§ Assignment
All lines from the entries below that contain the string "minutes" should be copied out.

(Change detection data)
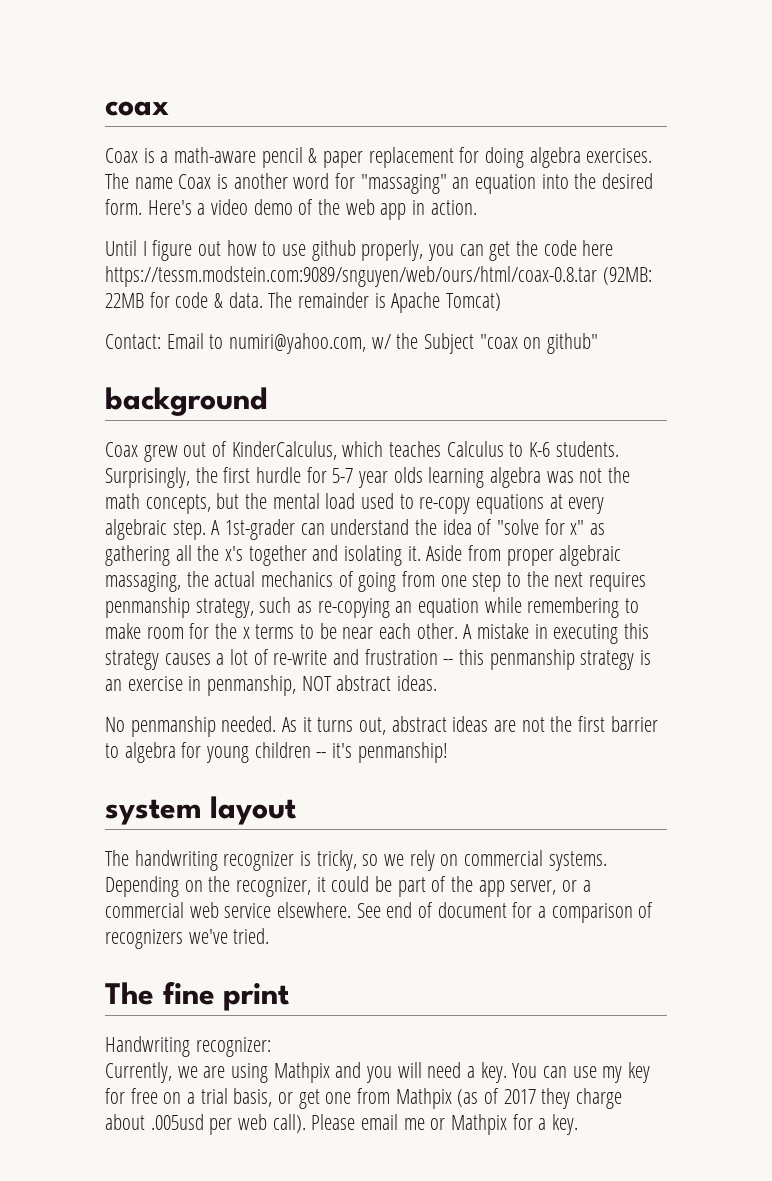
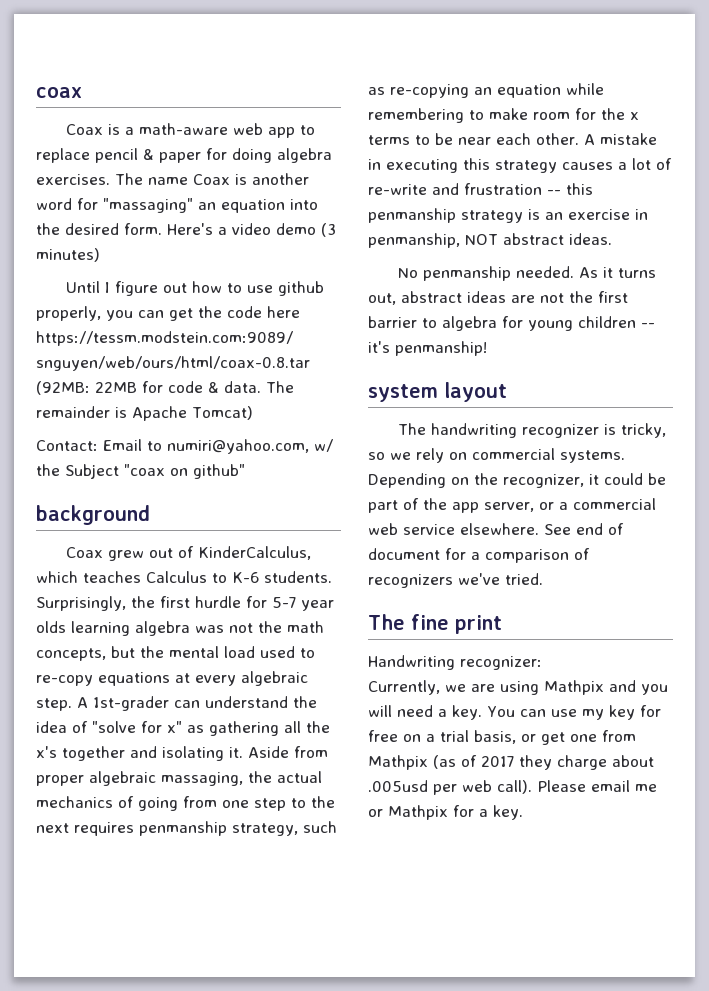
(257, 155) none -> [233,123,316,138] [36,148,90,163] web app to replace
[368,147,454,168] replacement -> (201, 157) none
[298,199,477,220] of the web app in action. -> [321,223,336,237] [36,248,100,262] (3 minutes)

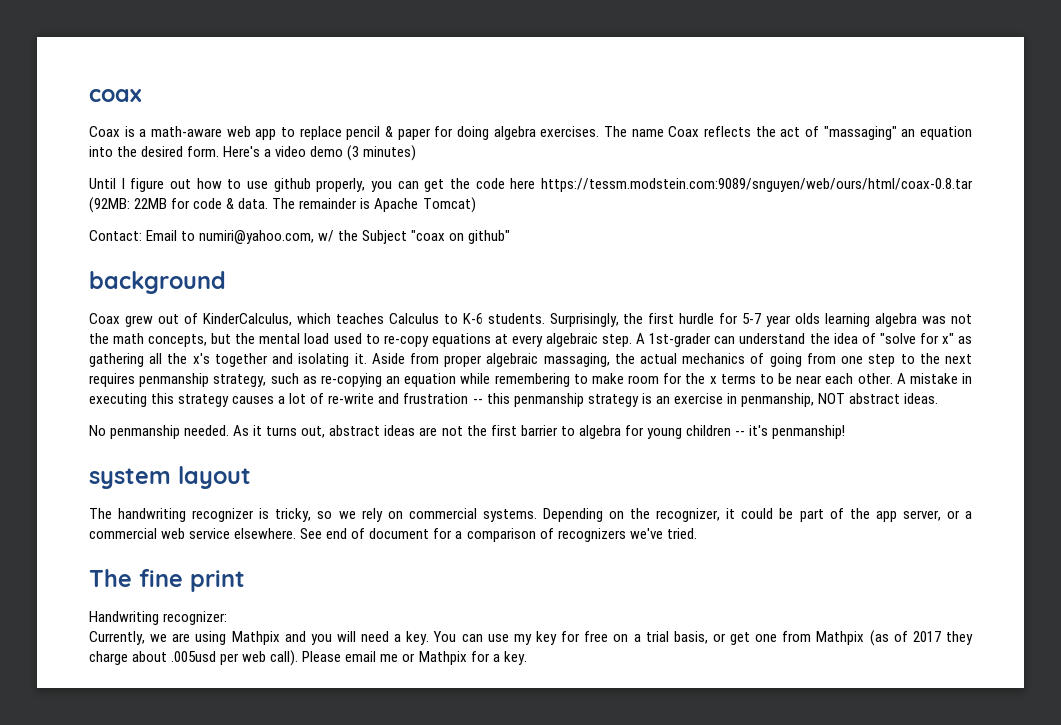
[235,173,309,185] [36,198,98,210] is another word for -> [704,126,819,137] reflects the act of

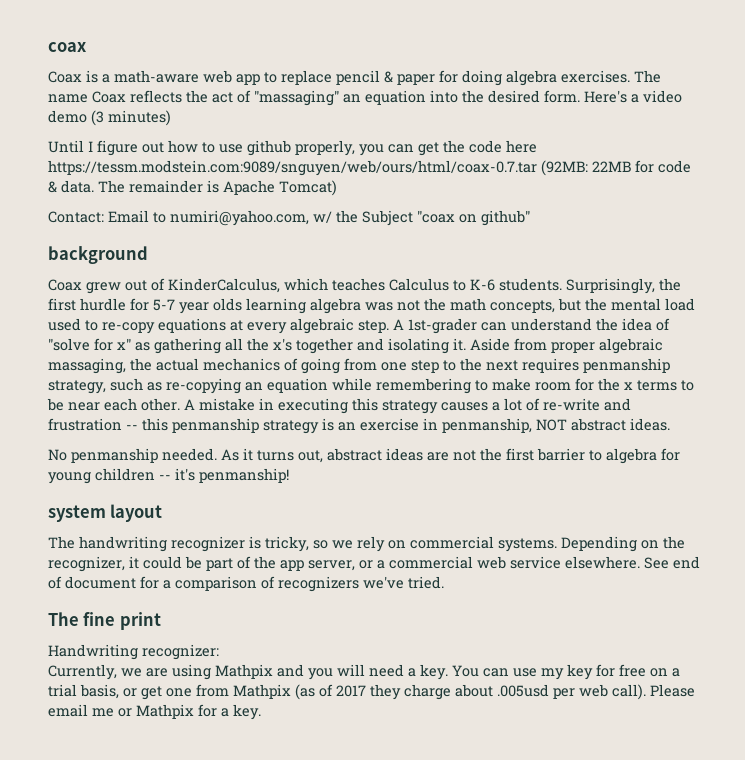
[541,178,974,192] https://tessm.modstein.com:9089/snguyen/web/ours/html/coax-0.8.tar -> [48,160,537,176] https://tessm.modstein.com:9089/snguyen/web/ours/html/coax-0.7.tar

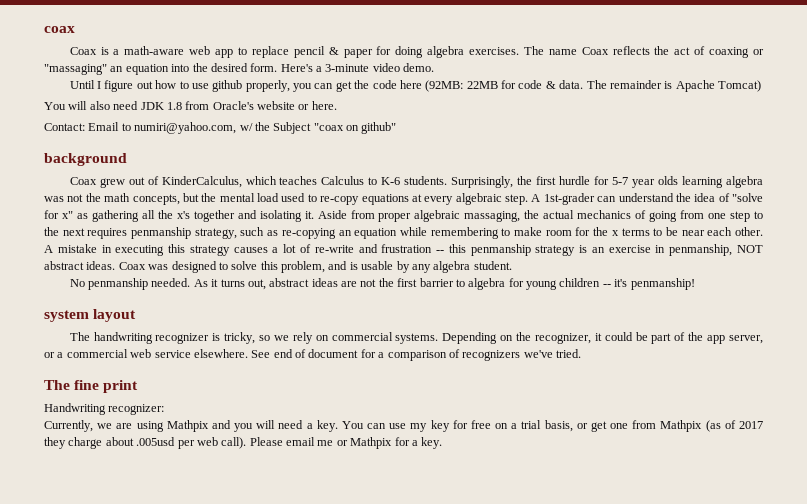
(251, 96) none -> [709,47,765,58] coaxing or
[643,90,682,103] [48,110,171,126] video demo (3 minutes) -> [325,63,435,72] 3-minute video demo.
[48,160,537,176] https://tessm.modstein.com:9089/snguyen/web/ours/html/coax-0.7.tar -> (422, 84) none
(337, 188) none -> [44,101,337,110] // You will also need JDK 1.8 from Oracle's website or here.
(670, 424) none -> [118,261,512,273] Coax was designed to solve this problem, and is usable by any algebra student.

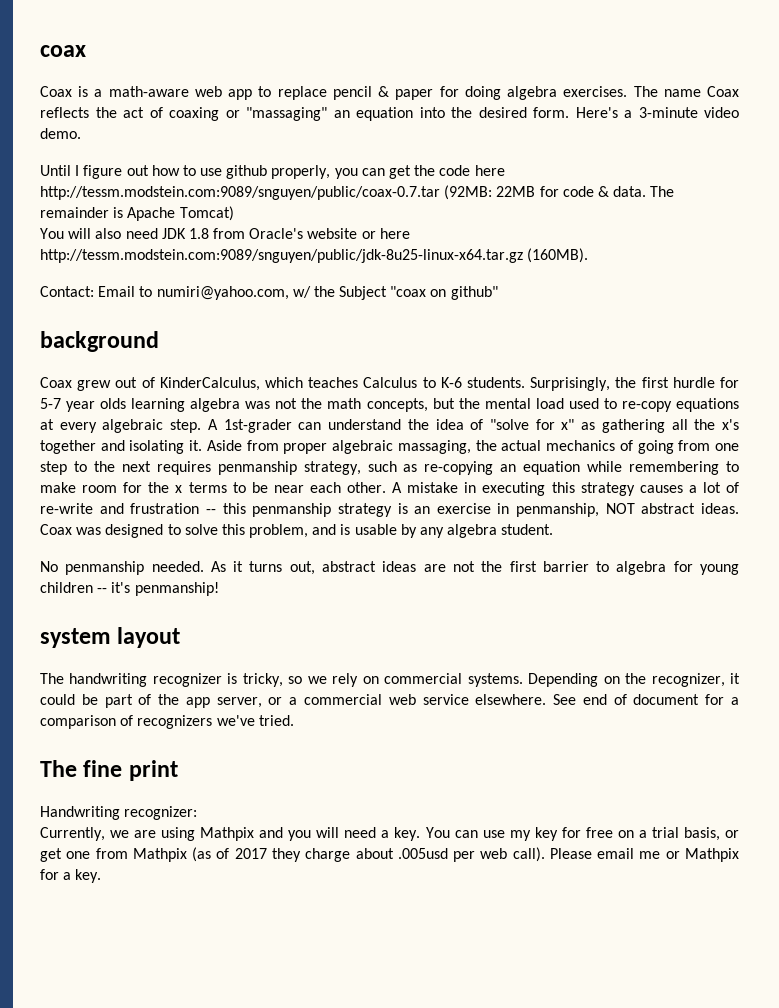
(422, 84) none -> [40,186,440,200] http://tessm.modstein.com:9089/snguyen/public/coax-0.7.tar
[311,101,337,110] here. -> [379,228,410,239] [40,248,589,263] here http://tessm.modstein.com:9089/snguyen/public/jdk-8u25-linux-x64.tar.gz (160MB).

§ Result for this task
[298,199,477,220] of the web app in action. -> [321,223,336,237] [36,248,100,262] (3 minutes)
[643,90,682,103] [48,110,171,126] video demo (3 minutes) -> [325,63,435,72] 3-minute video demo.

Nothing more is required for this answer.